Dr. H. Spencer Lewis (No. 1)
(Pasado Imperator de la Antigua y Mística Orden Rosae Crucis, viagra AMORC)
El estimulo que impele a adquirir grandes cosas
La generalidad de los seres humanos comienza desde muy temprano en la vida una prosecución extraña. Aún el adolescente que apenas comienza a percibir cómo va desenvolviéndose su personalidad, se siente desasosegado por ese extraño deseo de investigar, más, quizá, que por los cambios mentales y fisiológicos que experimenta. De ahí en adelante, el individuo se da cuenta, e los momentos de retrospección e introspección, de un anhelo incumplido, de un deseo insatisfecho.

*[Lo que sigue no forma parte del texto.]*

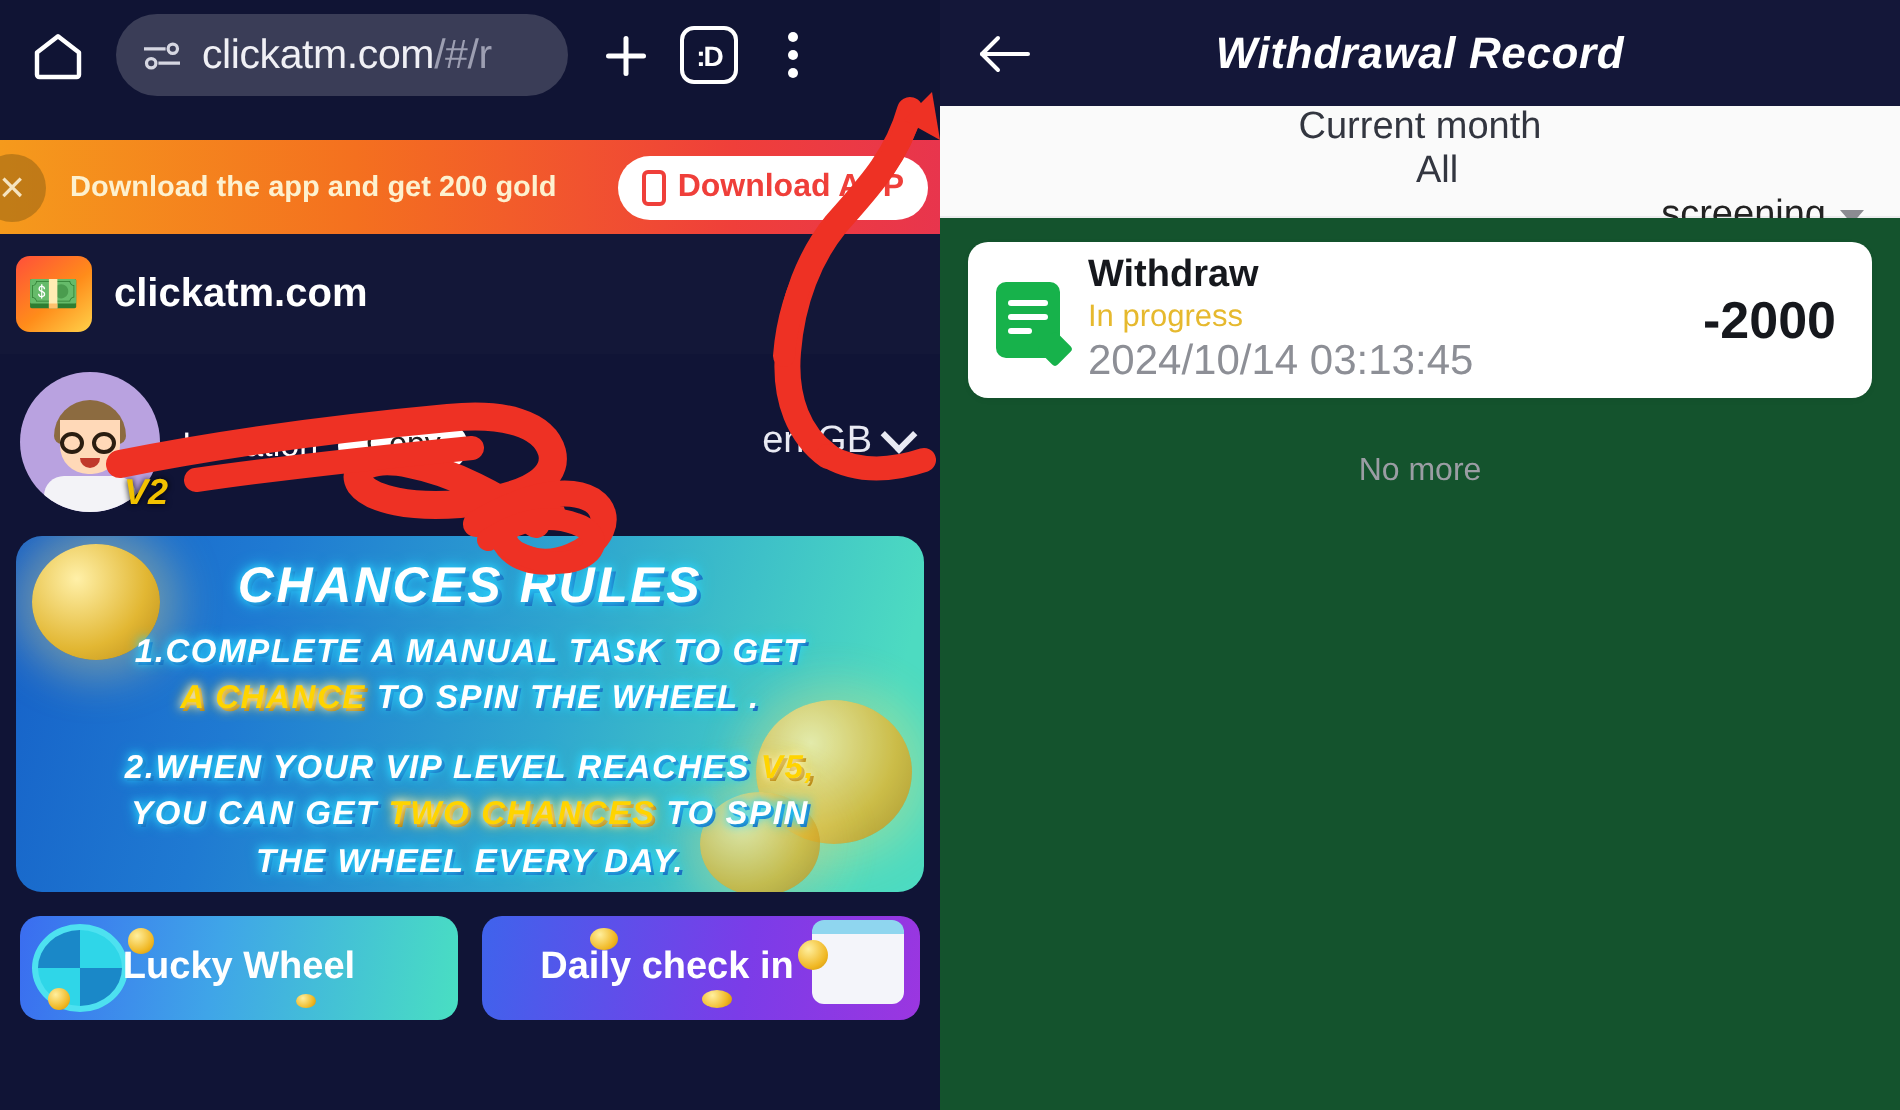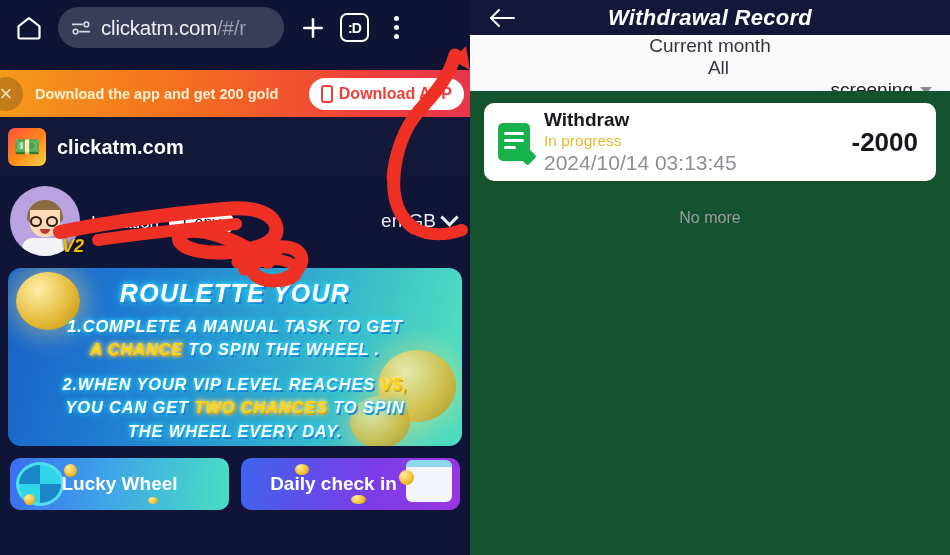--- a/index.html
+++ b/index.html
@@ -196,21 +196,21 @@
   .mini-coin { position: absolute; border-radius: 50%; background: radial-gradient(circle at 35% 30%, #ffef9e, #f0b722 65%, #c98e0d); z-index:3;}
 
   
   #right {
     width: 480px; height: 555px; flex: 0 0 480px;
     background: #f2f2f4;
     display: flex; flex-direction: column;
     overflow: hidden;
   }
   .wr-header {
-    height: 35px; background: #141739;
+    height: 53px; background: #141739;
     display: flex; align-items: center;
     position: relative;
   }
   .back-arrow { position: absolute; left: 18px; top: 50%; transform: translateY(-50%); width: 28px; height: 24px;}
   .wr-title {
     width: 100%; text-align: center;
     color: #fff; font-size: 22px; font-weight: bold; font-style: italic;
     letter-spacing: .3px;
   }
   .wr-filter {
@@ -338,21 +338,21 @@
         <span>en-GB</span>
         <span class="chev"></span>
       </div>
     </div>
 
     <div class="rules-banner">
       <div class="deco-coin dc1"></div>
       <div class="deco-coin dc2"></div>
       <div class="deco-coin dc3"></div>
 
-      <div class="rules-title">ROULETTE YOUR</div>
+      <div class="rules-title">CHANCES RULES</div>
 
       <div class="rules-line rules-p1">
         <div>1.COMPLETE A MANUAL TASK TO GET</div>
         <div><span class="hl">A CHANCE</span><span> TO SPIN THE WHEEL .</span></div>
       </div>
 
       <div class="rules-line rules-p2">
         <div><span>2.WHEN YOUR VIP LEVEL REACHES </span><span class="hl">V5,</span></div>
         <div><span>YOU CAN GET </span><span class="hl">TWO CHANCES</span><span> TO SPIN</span></div>
         <div>THE WHEEL EVERY DAY.</div>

Creo que sería muy desafortunado para el progreso de la civilización si como por arte de magia de la misteriosa Ley Cósmica, cada uno de nosotros viera de improviso que sus oraciones hallaron respuesta, sus anhelos se cumplieron y se terminó el afán de investigar. No sólo se acabaría el estímulo que nos impele a adquirir cosas grandes y mejores, sino aún la búsqueda de conocimientos y la insistencia para resolver los misterios de la vida. La civilización se suspendería y comenzaríamos a retroceder.

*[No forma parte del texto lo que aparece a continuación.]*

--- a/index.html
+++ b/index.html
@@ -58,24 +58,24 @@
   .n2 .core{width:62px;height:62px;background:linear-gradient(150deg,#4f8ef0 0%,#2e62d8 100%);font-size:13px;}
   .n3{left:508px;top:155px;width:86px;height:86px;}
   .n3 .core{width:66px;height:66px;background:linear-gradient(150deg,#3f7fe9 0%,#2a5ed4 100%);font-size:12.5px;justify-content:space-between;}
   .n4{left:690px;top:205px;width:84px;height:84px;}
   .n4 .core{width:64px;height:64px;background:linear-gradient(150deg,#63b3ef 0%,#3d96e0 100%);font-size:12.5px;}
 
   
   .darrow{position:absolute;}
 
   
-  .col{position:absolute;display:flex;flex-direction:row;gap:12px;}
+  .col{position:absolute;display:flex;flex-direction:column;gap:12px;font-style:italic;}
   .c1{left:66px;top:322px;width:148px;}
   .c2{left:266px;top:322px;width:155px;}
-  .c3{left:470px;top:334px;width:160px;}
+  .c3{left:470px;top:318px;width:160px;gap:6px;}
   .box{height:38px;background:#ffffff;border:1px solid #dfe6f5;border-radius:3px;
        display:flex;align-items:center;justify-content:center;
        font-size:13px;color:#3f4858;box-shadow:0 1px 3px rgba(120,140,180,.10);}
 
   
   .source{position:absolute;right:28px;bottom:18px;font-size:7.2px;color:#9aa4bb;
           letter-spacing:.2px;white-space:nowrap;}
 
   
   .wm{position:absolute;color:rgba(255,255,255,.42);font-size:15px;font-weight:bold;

El que nace artista, o el que logra llegar a serlo adquiriendo fama, nunca se siente verdaderamente satisfecho con su arte. Conozco a muchos que admiten con franqueza no haber cincelado un objeto, pintado un cuadro, gravado o creado algo de su propia invención con lo cual se sintieran satisfechos por completo. Admiten que a menudo ha sido la necesidad lo que ha puesto punto final a alguna de sus obras. Si un artista estudia y a la vez trabaja para ayudarse económicamente, muchas veces se ve forzado a suspender un cuadro de pintura, digamos, únicamente porque se presenta un comprador decidido; y también llega el momento en que se ve precisado a dar el último toque en la obra que ejecuta aún cuando sabe que no la ha terminado por completo. Podría continuar por días, semanas y meses, especialmente si pudiera trabajar en algo más por un corto tiempo para volver a su cuadro de pintura una semana o un mes después y encontrar muchas cosas que pudiera mejorar. Así le sucede al inventor y siempre acontece esto al músico. Lo mismo pasa con el verdadero negociante que trata de desarrollar una ética cultural en su sistema comercial, que procura mejorar su mercancía, sus ventas, su propaganda y el servicio que debe rendir a su clientela. Nunca está enteramente conforme con lo que produce, con el trabajo, apariencia y durabilidad del artículo que vende, con el servicio que da al comprador o con su actuación en general.
Ufanarse en vano conduce al fracaso
Un individuo que se siente completamente ufano, que no encuentra crítica en su interior, por lo regular va al fracaso. Si ha logrado algún éxito en el pasado, el fracaso puede estar ya escrito en el futuro. En el momento mismo en que se cree a la mera sombra del triunfo o a unos cuantos pasos de obtenerlo, es cuando más lejos de esto se encuentra. Es la sensación o posibilidad de ser capaz de rendir un servicio mejor, de poder y logro, lo que ha apresurado al hombre al verdadero progreso o hacia la perfección.
Se nos dice en las conocidas narraciones históricas, que la construcción de la Gran Pirámide de Egipto y de los fastuosos templos, se obtenía, a falta de maquinaria, la enorme y necesaria fuerza humana mediante el uso liberal del látigo; que los faraones y gobernantes mandaban traer multitudes haciendo que se les pusieran cadenas y se les ciñeran largas piezas de cuero atadas a enormes peñascos, y que arriba de cada piedra iba un capataz que azotaba con un gran látigo a los centenares de esclavos para obligarlos a arrastrarlas. De este modo eran transportadas miles de piedras a un mismo tiempo, cada una por un grupo de esclavos cuyos cuerpos desnudos mostraban huellas ensangrentadas de los azotes. Pero no es este un cuadro exacto, porque puede verse que las piedras cortadas en las canteras de Egipto por aquellos esclavos estaban unidas con cemento sin que hubiera una desportilladura en las orillas, y tampoco los diseños pintados sudando sangre por el excesivo calor y la tortura de las antorchas flameantes podrían haber sido jamás un trabajo tan bello ejecutado bajo el látigo. Aquellos trabajadores laboraban por la gloria de Egipto, la gloria de un imperio, la gloria de un prestigio, que era entonces una influencia poderosa en todo el mundo.